From: Jonathan Cameron
Date: Mon Oct 14 2024 - 11:32:57 EST


On Wed, 9 Oct 2024 13:41:11 +0100
<shiju.jose@xxxxxxxxxx> wrote:

> From: Shiju Jose <shiju.jose@xxxxxxxxxx>
>
> CXL spec 3.1 section 8.2.9.9.11.1 describes the device patrol scrub control
> feature. The device patrol scrub proactively locates and makes corrections
> to errors in regular cycle.
>
> Allow specifying the number of hours within which the patrol scrub must be
> completed, subject to minimum and maximum limits reported by the device.
> Also allow disabling scrub allowing trade-off error rates against
> performance.
>
> Add support for CXL memory device based patrol scrub control.
> Register with EDAC device driver , which gets the scrub attr descriptors
> from EDAC scrub and exposes sysfs scrub control attributes to the
> userspace. For example CXL device based scrub control for the CXL mem0
> device is exposed in /sys/bus/edac/devices/cxl_mem0/scrubX/
>
> Also add support for region based CXL memory patrol scrub control.
> CXL memory region may be interleaved across one or more CXL memory devices.
> For example region based scrub control for CXL region1 is exposed in
> /sys/bus/edac/devices/cxl_region1/scrubX/
>
> Open Questions:
> Q1: CXL 3.1 spec defined patrol scrub control feature at CXL memory devices
> with supporting set scrub cycle and enable/disable scrub. but not based on
> HPA range. Thus presently scrub control for a region is implemented based
> on all associated CXL memory devices.

That is exactly what I'd expect.

> What is the exact use case for the CXL region based scrub control?
> How the HPA range, which Dan asked for region based scrubbing is used?
> Does spec change is required for patrol scrub control feature with support
> for setting the HPA range?

Can't discuss future spec here :( + we should support current specification
even if it is changing (can't say if it is!)

This came up at LPC briefly. The HPA range is only useful as a userspace
short cut to find the right control.
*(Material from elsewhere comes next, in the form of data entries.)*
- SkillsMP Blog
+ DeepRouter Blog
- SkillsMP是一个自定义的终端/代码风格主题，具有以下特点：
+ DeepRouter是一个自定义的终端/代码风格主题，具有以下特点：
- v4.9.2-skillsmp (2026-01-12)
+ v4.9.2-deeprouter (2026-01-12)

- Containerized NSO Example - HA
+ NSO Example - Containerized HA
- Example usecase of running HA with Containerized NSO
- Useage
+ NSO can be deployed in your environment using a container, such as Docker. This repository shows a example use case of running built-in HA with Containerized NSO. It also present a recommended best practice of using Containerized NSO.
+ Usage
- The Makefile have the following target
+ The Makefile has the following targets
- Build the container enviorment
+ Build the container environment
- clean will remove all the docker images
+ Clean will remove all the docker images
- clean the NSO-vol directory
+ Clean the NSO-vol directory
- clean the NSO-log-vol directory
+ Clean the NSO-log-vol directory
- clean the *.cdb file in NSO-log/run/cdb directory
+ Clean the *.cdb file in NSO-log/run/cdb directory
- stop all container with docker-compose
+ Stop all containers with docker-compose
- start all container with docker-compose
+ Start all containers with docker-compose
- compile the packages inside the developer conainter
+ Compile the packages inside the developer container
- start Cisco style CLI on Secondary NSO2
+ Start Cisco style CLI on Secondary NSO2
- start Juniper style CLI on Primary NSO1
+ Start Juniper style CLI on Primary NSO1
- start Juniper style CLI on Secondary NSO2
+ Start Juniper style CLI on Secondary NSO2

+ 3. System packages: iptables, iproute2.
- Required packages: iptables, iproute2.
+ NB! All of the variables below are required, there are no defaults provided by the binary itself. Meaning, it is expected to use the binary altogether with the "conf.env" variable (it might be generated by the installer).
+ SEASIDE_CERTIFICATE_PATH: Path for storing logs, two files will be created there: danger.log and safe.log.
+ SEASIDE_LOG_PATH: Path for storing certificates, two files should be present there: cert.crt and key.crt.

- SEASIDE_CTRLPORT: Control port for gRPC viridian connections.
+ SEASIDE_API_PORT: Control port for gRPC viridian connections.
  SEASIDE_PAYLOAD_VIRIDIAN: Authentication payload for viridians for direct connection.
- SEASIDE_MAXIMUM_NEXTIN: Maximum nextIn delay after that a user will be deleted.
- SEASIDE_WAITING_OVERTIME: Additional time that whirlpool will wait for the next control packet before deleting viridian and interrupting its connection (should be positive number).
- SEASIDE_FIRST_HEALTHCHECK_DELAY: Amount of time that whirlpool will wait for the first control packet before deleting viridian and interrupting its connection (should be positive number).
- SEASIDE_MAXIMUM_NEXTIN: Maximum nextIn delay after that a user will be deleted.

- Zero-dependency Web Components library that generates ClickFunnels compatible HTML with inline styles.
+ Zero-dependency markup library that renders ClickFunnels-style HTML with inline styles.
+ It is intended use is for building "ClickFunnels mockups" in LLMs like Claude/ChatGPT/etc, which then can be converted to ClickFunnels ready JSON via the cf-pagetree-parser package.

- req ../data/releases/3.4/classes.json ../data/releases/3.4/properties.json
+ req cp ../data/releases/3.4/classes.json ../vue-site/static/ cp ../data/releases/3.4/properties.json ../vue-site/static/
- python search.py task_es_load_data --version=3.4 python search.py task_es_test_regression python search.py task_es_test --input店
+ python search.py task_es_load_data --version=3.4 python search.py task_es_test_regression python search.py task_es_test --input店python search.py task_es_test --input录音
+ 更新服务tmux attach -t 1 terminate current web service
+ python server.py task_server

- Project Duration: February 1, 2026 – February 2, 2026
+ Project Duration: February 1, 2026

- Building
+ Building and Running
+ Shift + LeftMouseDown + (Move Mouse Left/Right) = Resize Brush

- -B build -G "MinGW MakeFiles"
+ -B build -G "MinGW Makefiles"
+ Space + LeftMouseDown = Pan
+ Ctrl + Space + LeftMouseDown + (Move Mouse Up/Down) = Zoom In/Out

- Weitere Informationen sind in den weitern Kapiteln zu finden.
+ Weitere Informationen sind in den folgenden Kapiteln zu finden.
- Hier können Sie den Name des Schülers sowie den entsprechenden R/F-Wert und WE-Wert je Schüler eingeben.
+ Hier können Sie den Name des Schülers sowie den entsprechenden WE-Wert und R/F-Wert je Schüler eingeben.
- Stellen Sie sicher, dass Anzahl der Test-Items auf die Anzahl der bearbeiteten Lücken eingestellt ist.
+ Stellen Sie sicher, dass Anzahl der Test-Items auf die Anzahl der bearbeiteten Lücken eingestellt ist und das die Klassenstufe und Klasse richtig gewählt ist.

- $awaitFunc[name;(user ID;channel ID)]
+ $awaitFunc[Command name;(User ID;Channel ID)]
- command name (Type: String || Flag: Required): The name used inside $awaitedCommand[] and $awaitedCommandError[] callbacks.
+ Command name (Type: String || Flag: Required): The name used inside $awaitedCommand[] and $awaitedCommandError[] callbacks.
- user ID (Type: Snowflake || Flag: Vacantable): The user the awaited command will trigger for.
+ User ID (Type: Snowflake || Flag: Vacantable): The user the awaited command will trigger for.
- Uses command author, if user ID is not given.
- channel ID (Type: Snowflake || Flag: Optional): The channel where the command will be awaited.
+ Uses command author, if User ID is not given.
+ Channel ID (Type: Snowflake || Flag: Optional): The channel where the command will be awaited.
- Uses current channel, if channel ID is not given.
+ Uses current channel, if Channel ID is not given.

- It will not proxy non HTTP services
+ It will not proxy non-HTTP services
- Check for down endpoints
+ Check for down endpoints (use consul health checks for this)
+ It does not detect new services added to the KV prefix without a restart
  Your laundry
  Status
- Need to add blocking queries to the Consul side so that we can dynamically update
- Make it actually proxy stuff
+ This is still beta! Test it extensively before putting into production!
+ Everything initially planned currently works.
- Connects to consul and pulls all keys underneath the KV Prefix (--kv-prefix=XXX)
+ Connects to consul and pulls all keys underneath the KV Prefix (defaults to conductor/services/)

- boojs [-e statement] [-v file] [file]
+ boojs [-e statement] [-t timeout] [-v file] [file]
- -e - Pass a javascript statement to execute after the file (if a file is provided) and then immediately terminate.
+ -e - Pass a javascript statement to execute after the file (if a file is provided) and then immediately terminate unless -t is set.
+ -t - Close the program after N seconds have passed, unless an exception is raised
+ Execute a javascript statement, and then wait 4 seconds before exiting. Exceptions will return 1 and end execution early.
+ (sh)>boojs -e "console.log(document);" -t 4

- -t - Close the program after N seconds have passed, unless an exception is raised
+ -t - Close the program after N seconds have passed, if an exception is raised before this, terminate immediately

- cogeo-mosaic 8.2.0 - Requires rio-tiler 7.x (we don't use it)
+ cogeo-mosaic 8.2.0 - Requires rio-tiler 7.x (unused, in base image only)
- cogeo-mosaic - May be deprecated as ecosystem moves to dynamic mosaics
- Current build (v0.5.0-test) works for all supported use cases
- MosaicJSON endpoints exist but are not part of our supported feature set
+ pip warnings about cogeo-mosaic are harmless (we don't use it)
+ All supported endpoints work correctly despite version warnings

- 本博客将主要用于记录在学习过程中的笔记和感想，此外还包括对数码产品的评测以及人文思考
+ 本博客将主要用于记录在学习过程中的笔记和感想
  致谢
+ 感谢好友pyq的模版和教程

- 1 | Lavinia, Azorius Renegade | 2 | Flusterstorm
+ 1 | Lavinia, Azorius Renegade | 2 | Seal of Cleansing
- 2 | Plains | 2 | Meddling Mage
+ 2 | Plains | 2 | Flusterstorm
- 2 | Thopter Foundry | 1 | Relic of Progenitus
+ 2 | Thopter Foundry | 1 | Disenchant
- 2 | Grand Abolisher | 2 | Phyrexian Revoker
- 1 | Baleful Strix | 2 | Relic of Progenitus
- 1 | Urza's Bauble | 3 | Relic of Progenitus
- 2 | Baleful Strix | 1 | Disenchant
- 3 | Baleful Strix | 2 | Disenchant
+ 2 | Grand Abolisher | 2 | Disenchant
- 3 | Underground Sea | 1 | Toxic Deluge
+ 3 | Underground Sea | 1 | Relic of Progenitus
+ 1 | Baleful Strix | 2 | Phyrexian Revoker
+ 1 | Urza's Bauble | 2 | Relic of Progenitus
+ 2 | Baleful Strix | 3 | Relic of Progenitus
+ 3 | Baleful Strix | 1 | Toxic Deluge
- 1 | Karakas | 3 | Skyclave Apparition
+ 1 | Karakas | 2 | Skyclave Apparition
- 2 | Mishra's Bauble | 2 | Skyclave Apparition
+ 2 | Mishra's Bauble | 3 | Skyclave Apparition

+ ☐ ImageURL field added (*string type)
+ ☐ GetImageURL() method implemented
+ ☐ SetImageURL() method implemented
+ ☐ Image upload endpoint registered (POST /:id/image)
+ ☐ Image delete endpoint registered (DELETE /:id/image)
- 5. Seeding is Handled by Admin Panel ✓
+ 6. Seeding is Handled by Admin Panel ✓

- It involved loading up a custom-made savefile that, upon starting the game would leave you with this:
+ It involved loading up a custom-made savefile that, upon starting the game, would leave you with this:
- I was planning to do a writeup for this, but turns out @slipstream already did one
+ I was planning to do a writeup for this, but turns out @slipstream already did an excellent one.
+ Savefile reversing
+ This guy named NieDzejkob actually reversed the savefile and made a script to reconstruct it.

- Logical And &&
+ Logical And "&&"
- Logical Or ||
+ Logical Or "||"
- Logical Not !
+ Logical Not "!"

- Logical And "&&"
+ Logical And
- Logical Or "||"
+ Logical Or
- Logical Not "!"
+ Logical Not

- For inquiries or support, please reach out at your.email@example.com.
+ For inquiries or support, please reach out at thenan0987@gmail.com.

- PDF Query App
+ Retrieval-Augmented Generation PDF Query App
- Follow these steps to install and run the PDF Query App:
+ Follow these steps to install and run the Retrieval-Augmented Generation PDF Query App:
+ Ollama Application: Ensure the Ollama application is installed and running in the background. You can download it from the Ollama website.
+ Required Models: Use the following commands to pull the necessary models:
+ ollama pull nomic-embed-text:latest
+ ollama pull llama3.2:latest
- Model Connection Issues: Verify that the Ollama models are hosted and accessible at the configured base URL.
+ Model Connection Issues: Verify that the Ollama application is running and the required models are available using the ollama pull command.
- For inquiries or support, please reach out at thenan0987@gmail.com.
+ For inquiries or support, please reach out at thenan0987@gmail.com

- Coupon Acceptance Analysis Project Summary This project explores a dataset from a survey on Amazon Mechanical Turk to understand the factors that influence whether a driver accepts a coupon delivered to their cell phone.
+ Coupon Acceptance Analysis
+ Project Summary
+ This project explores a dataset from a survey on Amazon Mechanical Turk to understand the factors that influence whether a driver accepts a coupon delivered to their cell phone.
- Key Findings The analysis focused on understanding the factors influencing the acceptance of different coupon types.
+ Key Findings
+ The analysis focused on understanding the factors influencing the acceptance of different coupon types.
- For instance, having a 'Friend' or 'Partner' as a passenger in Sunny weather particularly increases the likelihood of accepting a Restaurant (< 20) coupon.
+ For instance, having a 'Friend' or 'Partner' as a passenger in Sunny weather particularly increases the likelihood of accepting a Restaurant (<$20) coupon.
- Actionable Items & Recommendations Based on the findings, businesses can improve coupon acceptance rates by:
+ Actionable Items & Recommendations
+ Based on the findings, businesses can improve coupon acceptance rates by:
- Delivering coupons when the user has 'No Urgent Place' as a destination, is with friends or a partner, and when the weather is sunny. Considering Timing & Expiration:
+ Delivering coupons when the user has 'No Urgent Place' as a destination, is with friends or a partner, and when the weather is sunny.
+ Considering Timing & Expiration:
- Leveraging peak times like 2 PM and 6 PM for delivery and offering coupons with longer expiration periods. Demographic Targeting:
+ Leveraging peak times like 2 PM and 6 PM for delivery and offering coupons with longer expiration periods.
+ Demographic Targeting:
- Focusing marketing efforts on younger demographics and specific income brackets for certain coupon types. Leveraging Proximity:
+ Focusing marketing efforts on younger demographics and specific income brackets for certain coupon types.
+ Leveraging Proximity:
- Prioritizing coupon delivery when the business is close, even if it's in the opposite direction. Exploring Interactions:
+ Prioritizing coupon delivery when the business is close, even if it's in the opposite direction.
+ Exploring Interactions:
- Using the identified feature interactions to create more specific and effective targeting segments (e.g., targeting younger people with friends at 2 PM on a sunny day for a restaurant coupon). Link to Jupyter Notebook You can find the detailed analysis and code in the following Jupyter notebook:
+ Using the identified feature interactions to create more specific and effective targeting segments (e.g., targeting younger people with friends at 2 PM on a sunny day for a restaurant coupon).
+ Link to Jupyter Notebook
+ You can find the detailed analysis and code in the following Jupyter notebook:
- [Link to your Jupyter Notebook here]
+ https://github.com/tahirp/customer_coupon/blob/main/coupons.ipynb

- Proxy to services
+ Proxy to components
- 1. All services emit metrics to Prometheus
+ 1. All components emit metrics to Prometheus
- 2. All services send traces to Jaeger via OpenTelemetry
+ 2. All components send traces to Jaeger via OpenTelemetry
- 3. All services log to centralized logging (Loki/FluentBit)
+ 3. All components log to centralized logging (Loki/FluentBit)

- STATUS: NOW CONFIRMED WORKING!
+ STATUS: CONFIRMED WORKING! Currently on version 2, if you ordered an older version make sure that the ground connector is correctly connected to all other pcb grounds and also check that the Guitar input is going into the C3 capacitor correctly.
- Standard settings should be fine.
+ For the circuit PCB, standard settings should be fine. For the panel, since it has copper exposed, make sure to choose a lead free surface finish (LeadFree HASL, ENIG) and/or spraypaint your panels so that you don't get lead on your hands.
So not necessary initially for
the reason you state - we can't control it.

Whilst we may scrub by region, it's just a way to control scrubbing of
a set of interleaved devices. So what you have here is fine as it
stands.

>
> Q2: Both CXL device based and CXL region based scrub control would be
> enabled at the same time in a system?

Typically no, but we should make the interface do something consistent.

1) Go with highest scrub frequency requested via either path.
2) Go with latest scrub frequency to be requested.

Given it is a corner case I don't think we care which.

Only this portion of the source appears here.